Sa valise n’est pas encore défaite. Sofia Djama vient d’arriver de Paris. Une vie à 100 à l’heure et plusieurs projets en cours de réalisation aussi bien en Algérie qu’en France.
Récemment, la cinéaste a ajouté une corde à son arc : elle a été nommée membre de la commission de lecture du fonds de soutien au cinéma, par la ministre de la Culture Soraya Mouloudji.
Le succès de son film ‘Les Bienheureux’ sorti en 2017 par BAC FILMS lui a balisé le chemin vers un monde où il y a beaucoup d’appelés mais peu d’élus. Sofia Djama est une scénariste, productrice et réalisatrice engagée.
Si elle fait du cinéma c’est parce qu’elle a des choses à dire. Liberté, lutte pour les droits des femmes et démocratie, sont quelques une des revendications qu’elle défend bec et ongles.
Yeux rieurs, visage encadré par des bouclettes frisottantes, elle nous accueille dans son appartement situé sur à Alger. Ses deux chats « Douchka » et « Zaatchi » la talonnent et se pressent contre ses jambes.
« Douchka est obèse. Il va falloir qu’elle se mette au régime », plaisante-t-elle. Nous nous installons dans le living inondé de lumière. L’appartement est au 7e étage et a une vue panoramique sur la baie d’Alger. Les murs sont tapissés d’œuvres de Bardi et d’une reproduction d’une toile de Abdelkader Guermaz un reste du tournage de son film Les Bienheureux.Sofia tient à nous préparer une petite collation alors, nous l’accompagnons dans sa cuisine. Elle concocte une salade fraise-tomates qu’elle saupoudre de thym et arrose d’un filet d’huile d’olive. Mains chargés d’assiettes de ‘Charek, ‘kesra’ et m’hadjeb’, nous retournons dans la salle de séjour.
La table basse a des airs champêtres. Un bouquet de jonquilles distille des notes printanières. Sofia Djama, sirote son café et remonte le fil du temps.

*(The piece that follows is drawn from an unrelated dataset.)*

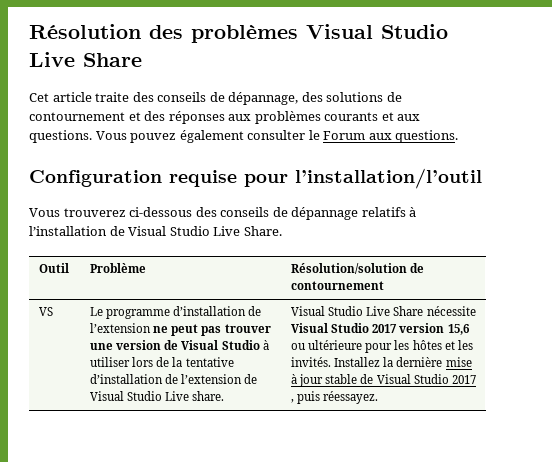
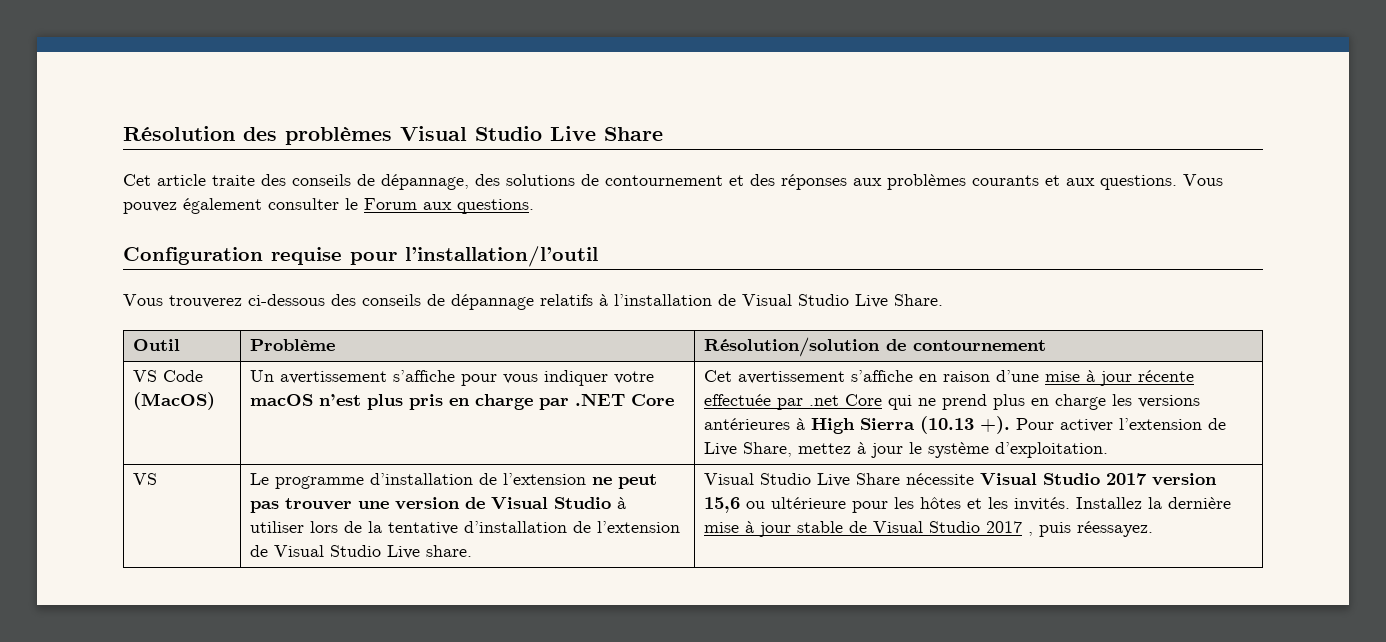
(385, 285) none -> [133,370,204,382] [133,392,216,410] [250,370,655,386] [250,393,675,410] [704,370,1195,386] [704,394,1201,410] [704,416,1227,434] [704,442,1109,458] // VS Code (MacOS) | Un avertissement s’affiche pour vous indiquer votre macOS n’est plus pris en charge par .NET Core | Cet avertissement s’affiche en raison d’une mise à jour récente effectuée par .net Core qui ne prend plus en charge les versions antérieures à High Sierra (10.13 +). Pour activer l’extension de Live Share, mettez à jour le système d’exploitation.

« Je suis née à Oran, d’un père né à Tiaret et d’une mère originaire de Bou–Saâda. Je devais avoir 2 à 3 semaines lorsque je fus adoptée. À deux ans, j’ai été vivre à Bejaia avec mes parents adoptifs. Ma mère (adoptive) est normande et mon père (adoptif) est bougiotte. C’est dans cette ville de Kabylie où j’ai grandi et suivi ma scolarité jusqu’au bac et une partie de ma fac ».
Sofia Djama : une féministe engagée
Adolescente, Sofia exprime haut et fort ses revendications. « J’observais que sur le plan des libertés, les femmes était moins bien loties que les hommes. Mon père – né en 1930- était un grand féministe, pourtant il n’a pas été au-delà du certificat d’études. Il avait coutume de dire « Les hommes sont tolérants ici mais seulement avec les femmes des autres. Le moule s’est cassé après moi ». En fait, je vivais une fracture entre mon milieu familial et l’espace public que je trouvais très conservateur. Ce paradoxe m’insupportait, d’où mes révoltes d’adolescente. Mon côté féministe et engagé est né à cette période ».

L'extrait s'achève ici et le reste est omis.